Work to be completed.
Look through the material below. Return exactly the lines from the one with "(579, 231) none" through the one with "[117,594,195,617] img -- ->", both included.

Provided information.
━━━━━━━━━━━━━━━━

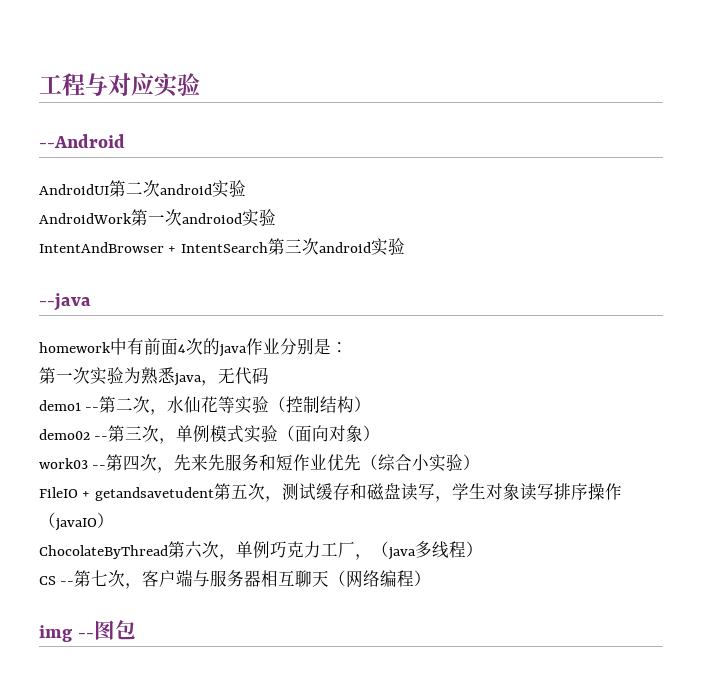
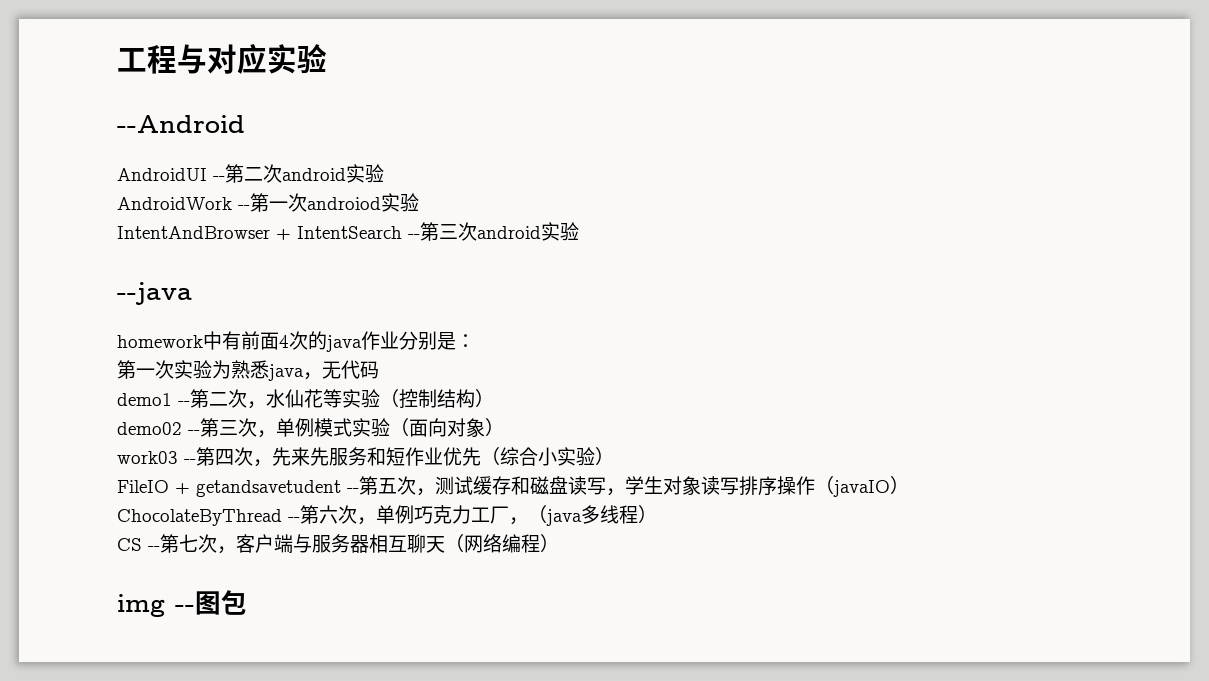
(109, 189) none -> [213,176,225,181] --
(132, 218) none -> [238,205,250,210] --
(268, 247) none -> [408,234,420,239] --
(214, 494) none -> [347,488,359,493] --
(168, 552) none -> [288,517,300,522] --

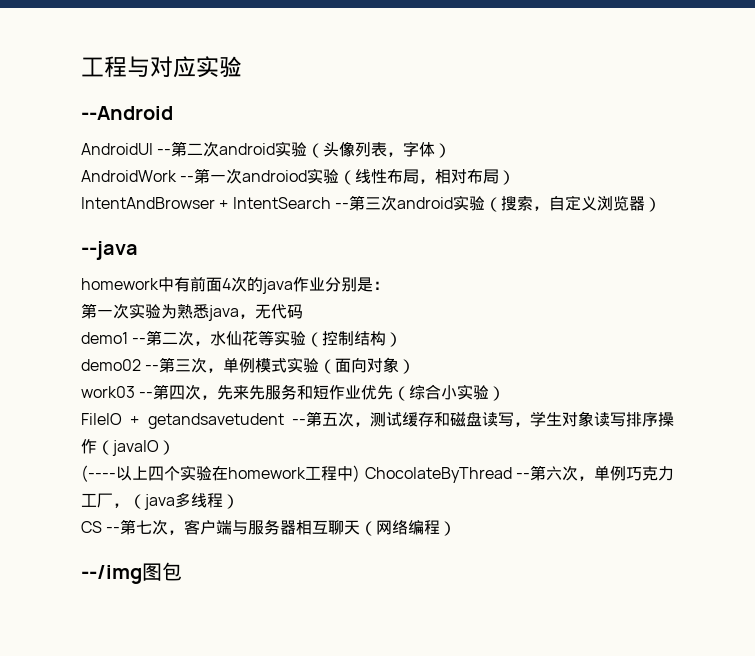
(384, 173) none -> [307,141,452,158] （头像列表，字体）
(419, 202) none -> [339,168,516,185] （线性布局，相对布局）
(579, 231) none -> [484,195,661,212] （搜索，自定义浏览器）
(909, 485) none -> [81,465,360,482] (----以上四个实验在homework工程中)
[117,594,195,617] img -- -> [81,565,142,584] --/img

━━━━━━━━━━━━━━━━

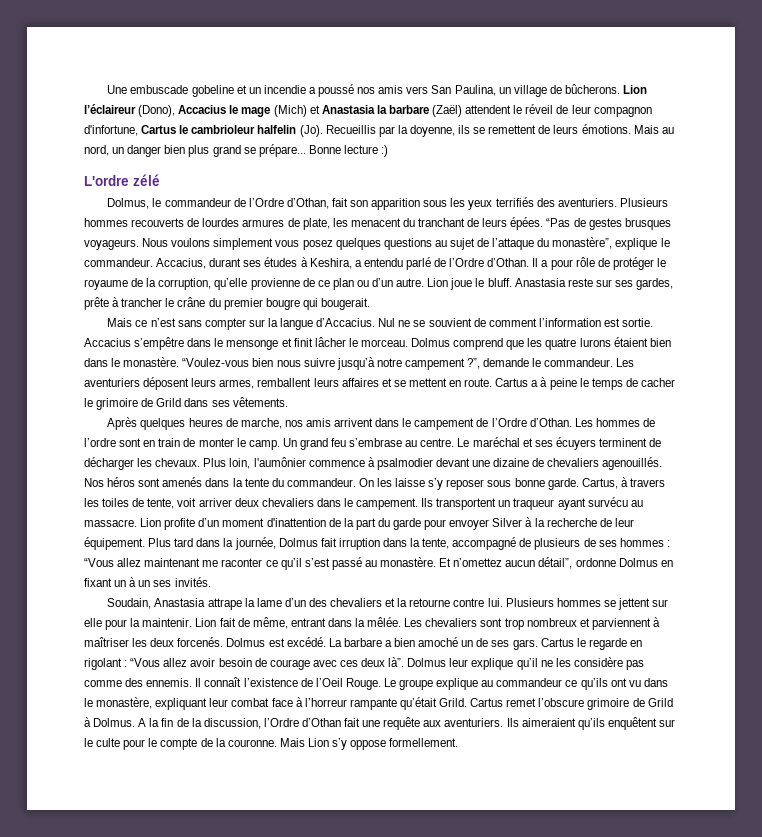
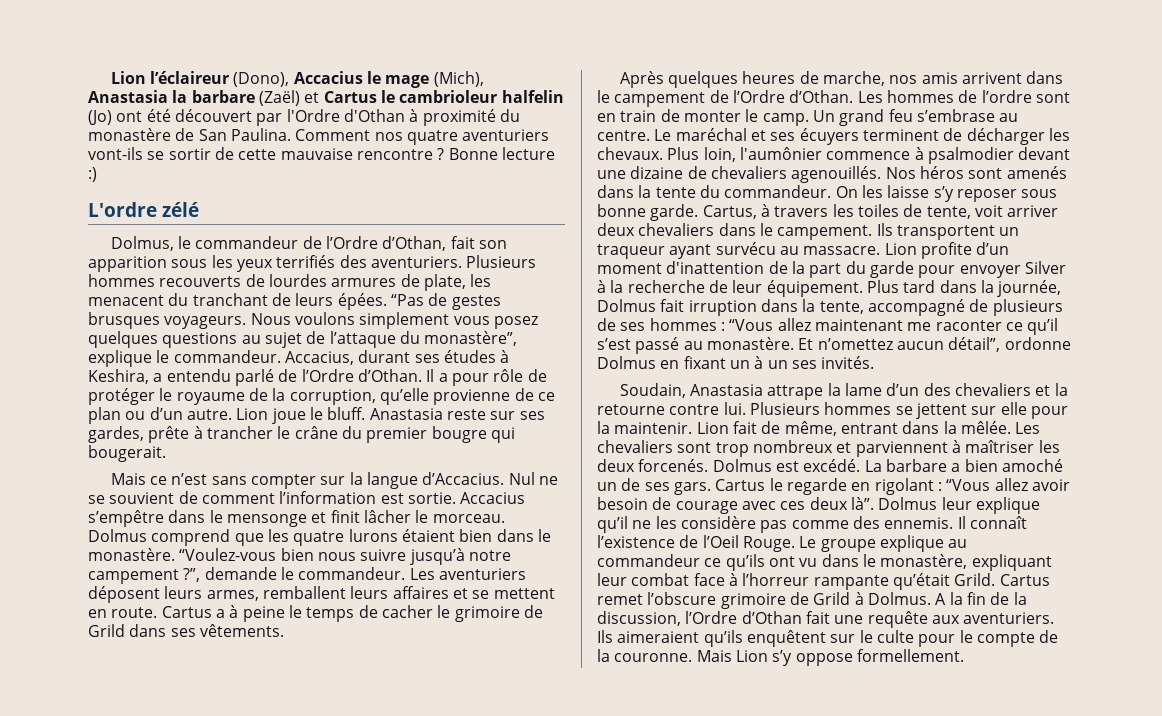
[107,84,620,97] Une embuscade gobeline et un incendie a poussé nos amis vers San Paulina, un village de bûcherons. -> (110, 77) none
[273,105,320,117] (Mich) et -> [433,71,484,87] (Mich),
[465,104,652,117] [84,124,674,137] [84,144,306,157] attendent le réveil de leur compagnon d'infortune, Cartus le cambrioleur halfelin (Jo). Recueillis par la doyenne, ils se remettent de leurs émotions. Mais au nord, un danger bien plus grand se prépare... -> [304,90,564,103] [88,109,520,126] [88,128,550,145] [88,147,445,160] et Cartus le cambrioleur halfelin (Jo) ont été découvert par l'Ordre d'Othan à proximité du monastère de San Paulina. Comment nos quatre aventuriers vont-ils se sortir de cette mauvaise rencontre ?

━━━━━━━━━━━━━━━━

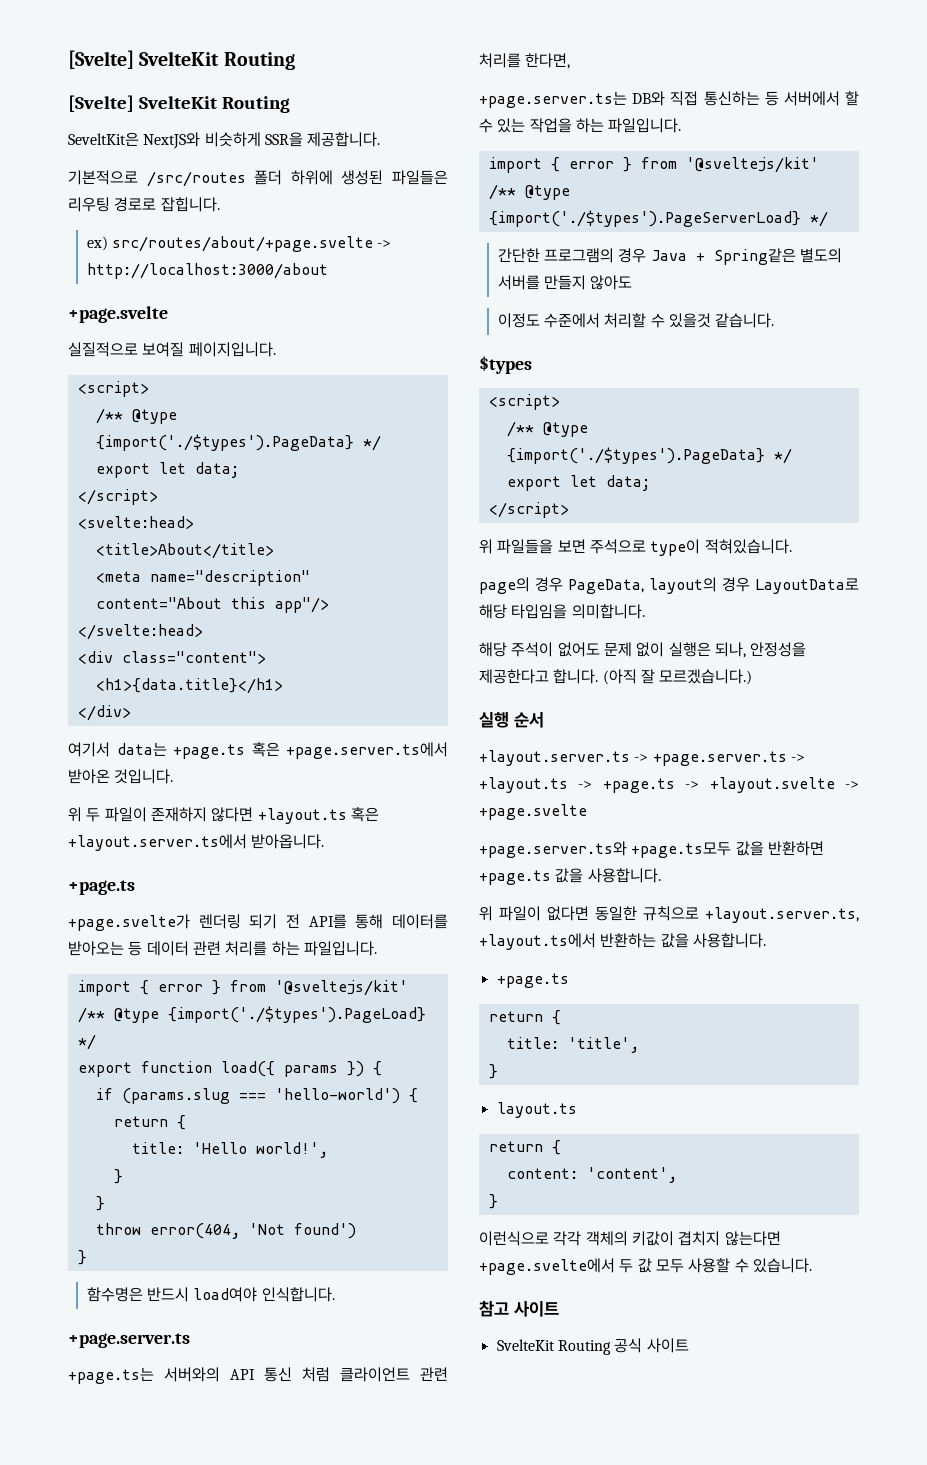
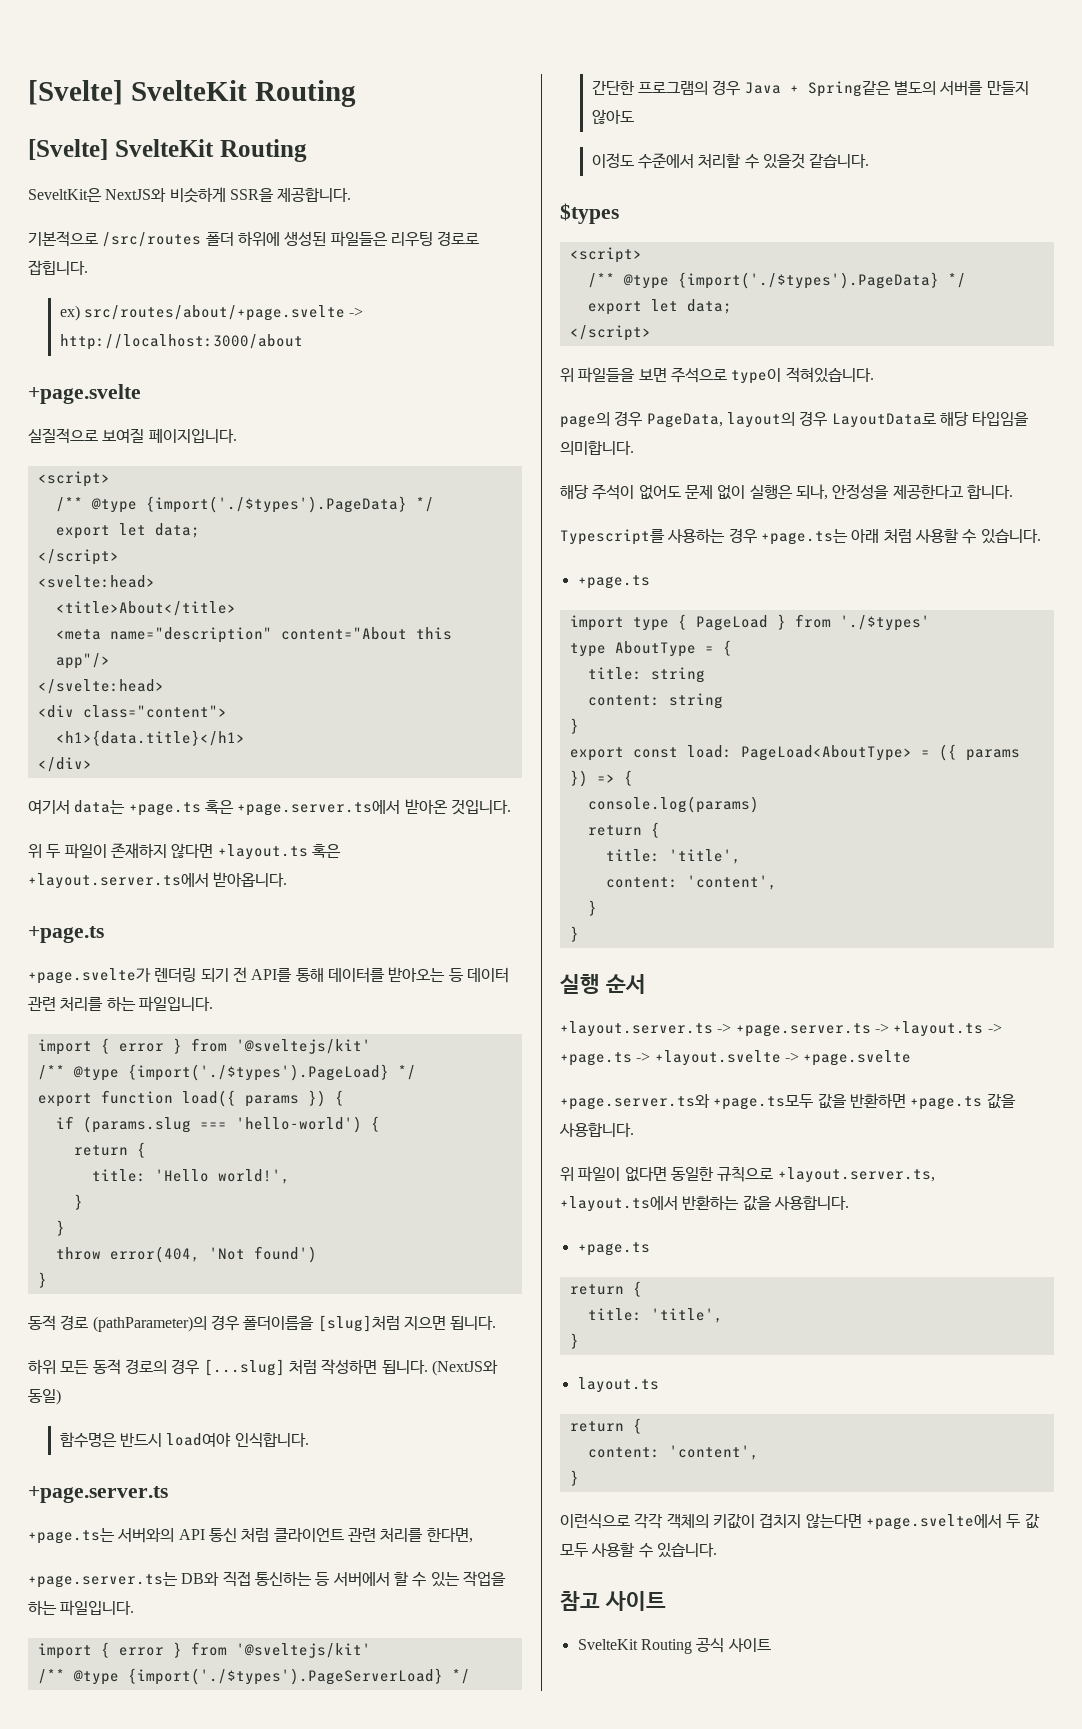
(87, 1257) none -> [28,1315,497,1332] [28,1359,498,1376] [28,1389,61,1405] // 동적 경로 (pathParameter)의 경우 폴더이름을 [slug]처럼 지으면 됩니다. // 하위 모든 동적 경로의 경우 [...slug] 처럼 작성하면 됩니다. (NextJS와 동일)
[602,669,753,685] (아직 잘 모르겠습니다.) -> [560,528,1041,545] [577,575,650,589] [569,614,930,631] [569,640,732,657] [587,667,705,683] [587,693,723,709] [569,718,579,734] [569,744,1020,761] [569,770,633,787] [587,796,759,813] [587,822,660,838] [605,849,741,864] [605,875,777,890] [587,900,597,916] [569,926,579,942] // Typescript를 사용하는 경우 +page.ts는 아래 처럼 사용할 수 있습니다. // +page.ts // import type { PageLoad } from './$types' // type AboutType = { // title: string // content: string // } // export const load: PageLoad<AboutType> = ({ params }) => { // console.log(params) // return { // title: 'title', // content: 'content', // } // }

━━━━━━━━━━━━━━━━

Answer box.
(579, 231) none -> [484,195,661,212] （搜索，自定义浏览器）
(909, 485) none -> [81,465,360,482] (----以上四个实验在homework工程中)
[117,594,195,617] img -- -> [81,565,142,584] --/img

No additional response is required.